Read the listing below and copy out each line where the word "flatpak" occurs.
(Material for this exercise begins)
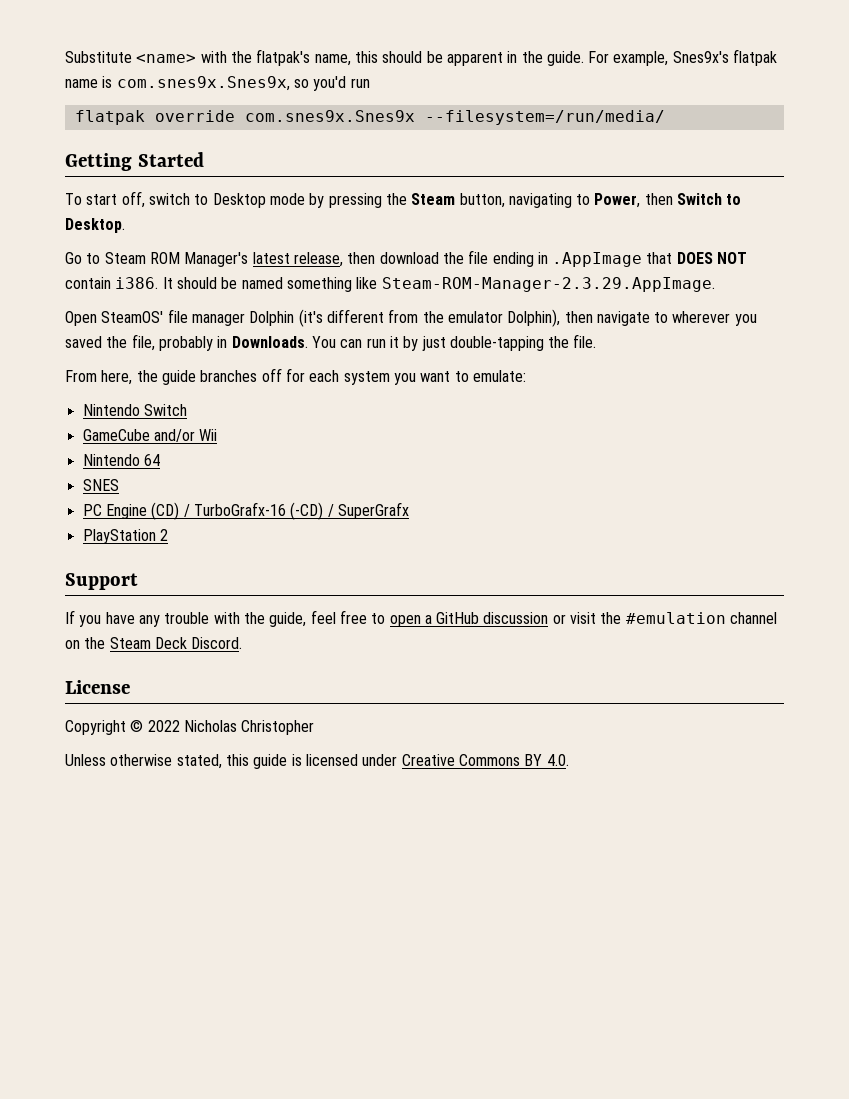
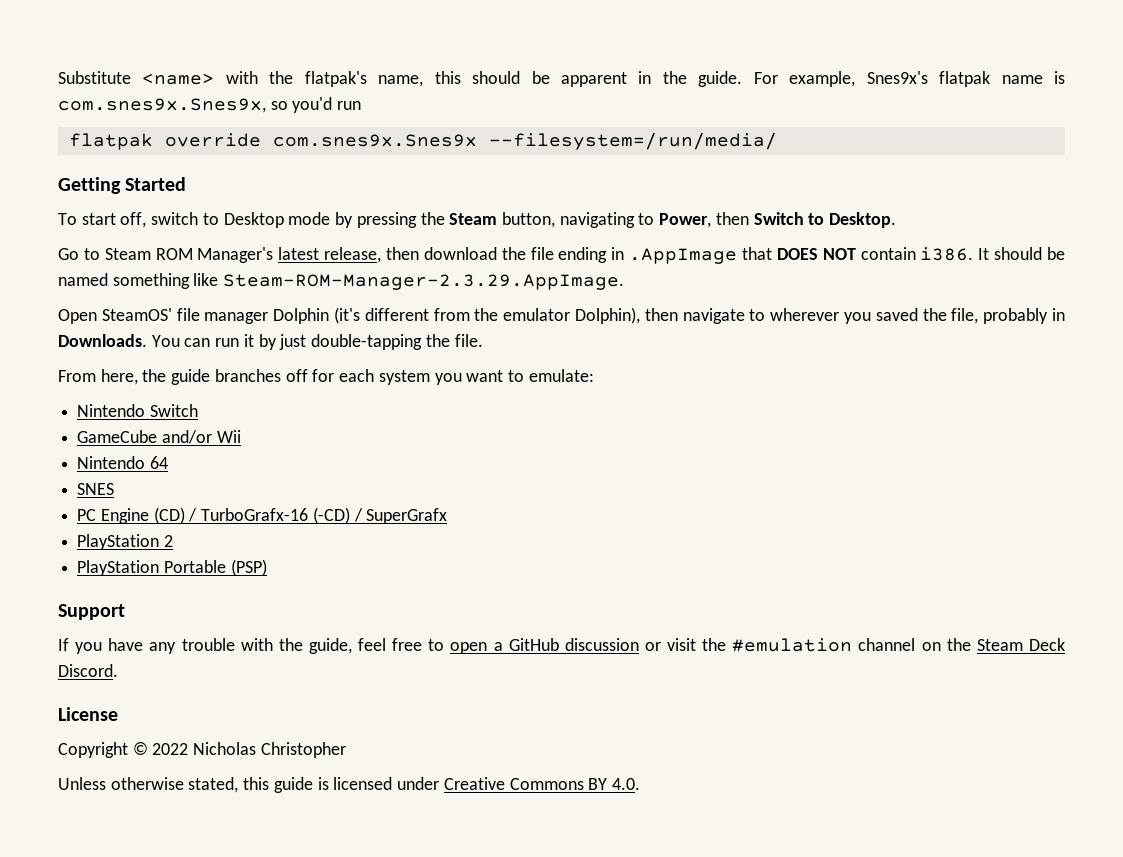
(168, 535) none -> [77,559,267,576] // PlayStation Portable (PSP)

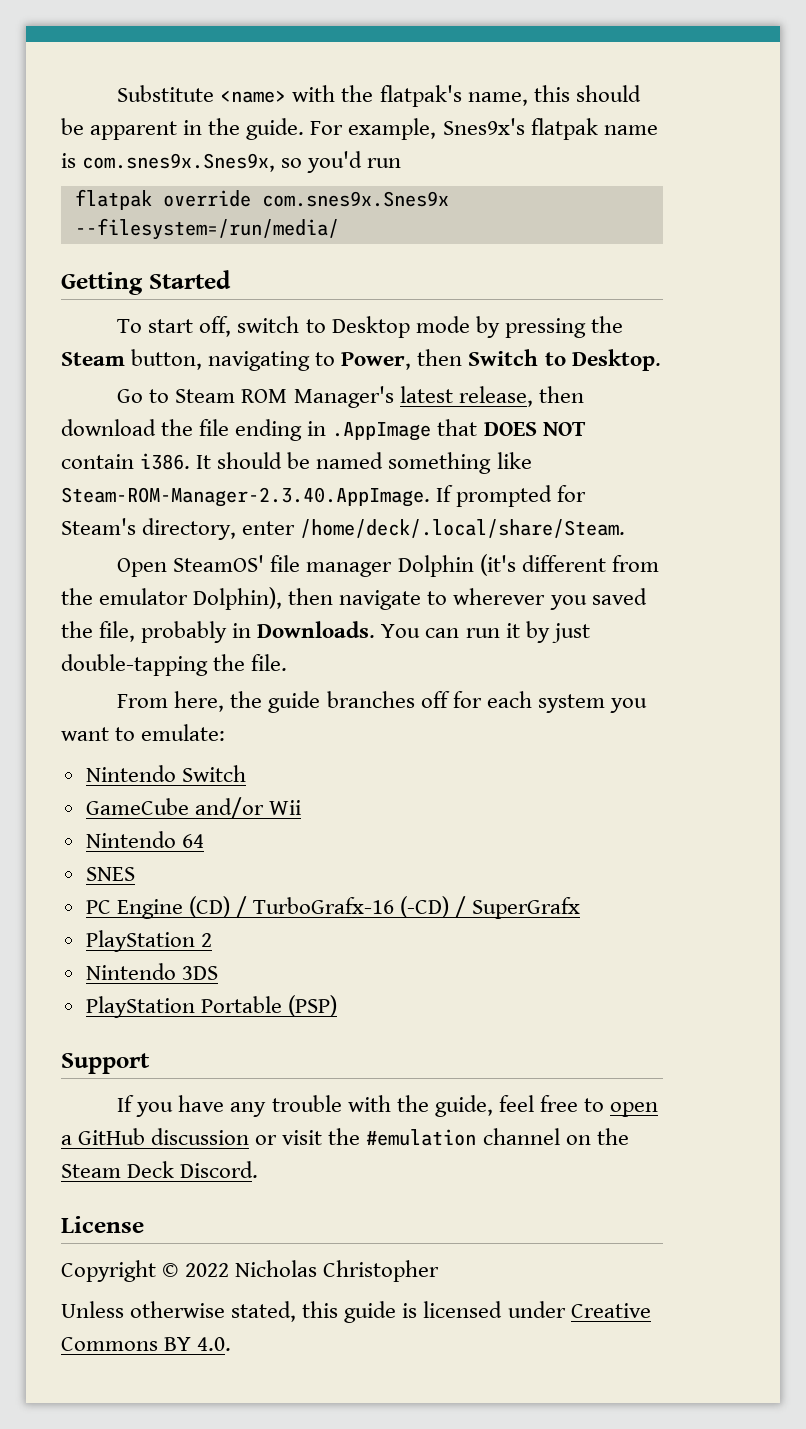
[223,274,625,290] Steam-ROM-Manager-2.3.29.AppImage. -> [61,485,587,507] [61,518,626,540] Steam-ROM-Manager-2.3.40.AppImage. If prompted for Steam's directory, enter /home/deck/.local/share/Steam.
(173, 541) none -> [85,963,218,980] // Nintendo 3DS

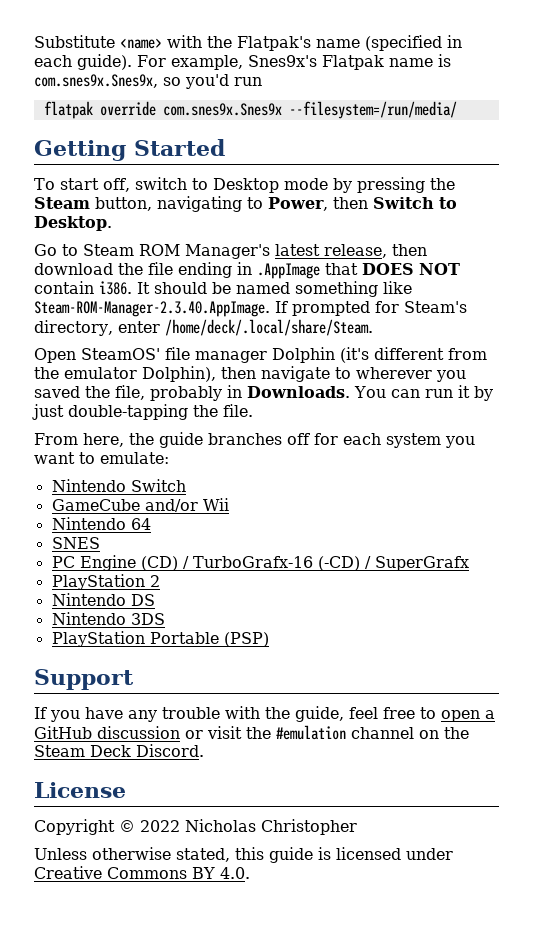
[379,85,641,107] [61,118,305,140] flatpak's name, this should be apparent in the guide. -> [237,35,462,51] [34,54,132,70] Flatpak's name (specified in each guide).
[530,118,598,140] flatpak -> [321,55,384,70] Flatpak
(212, 940) none -> [51,593,155,606] // Nintendo DS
(Material for this exercise ends)
Exercise response:
[379,85,641,107] [61,118,305,140] flatpak's name, this should be apparent in the guide. -> [237,35,462,51] [34,54,132,70] Flatpak's name (specified in each guide).
[530,118,598,140] flatpak -> [321,55,384,70] Flatpak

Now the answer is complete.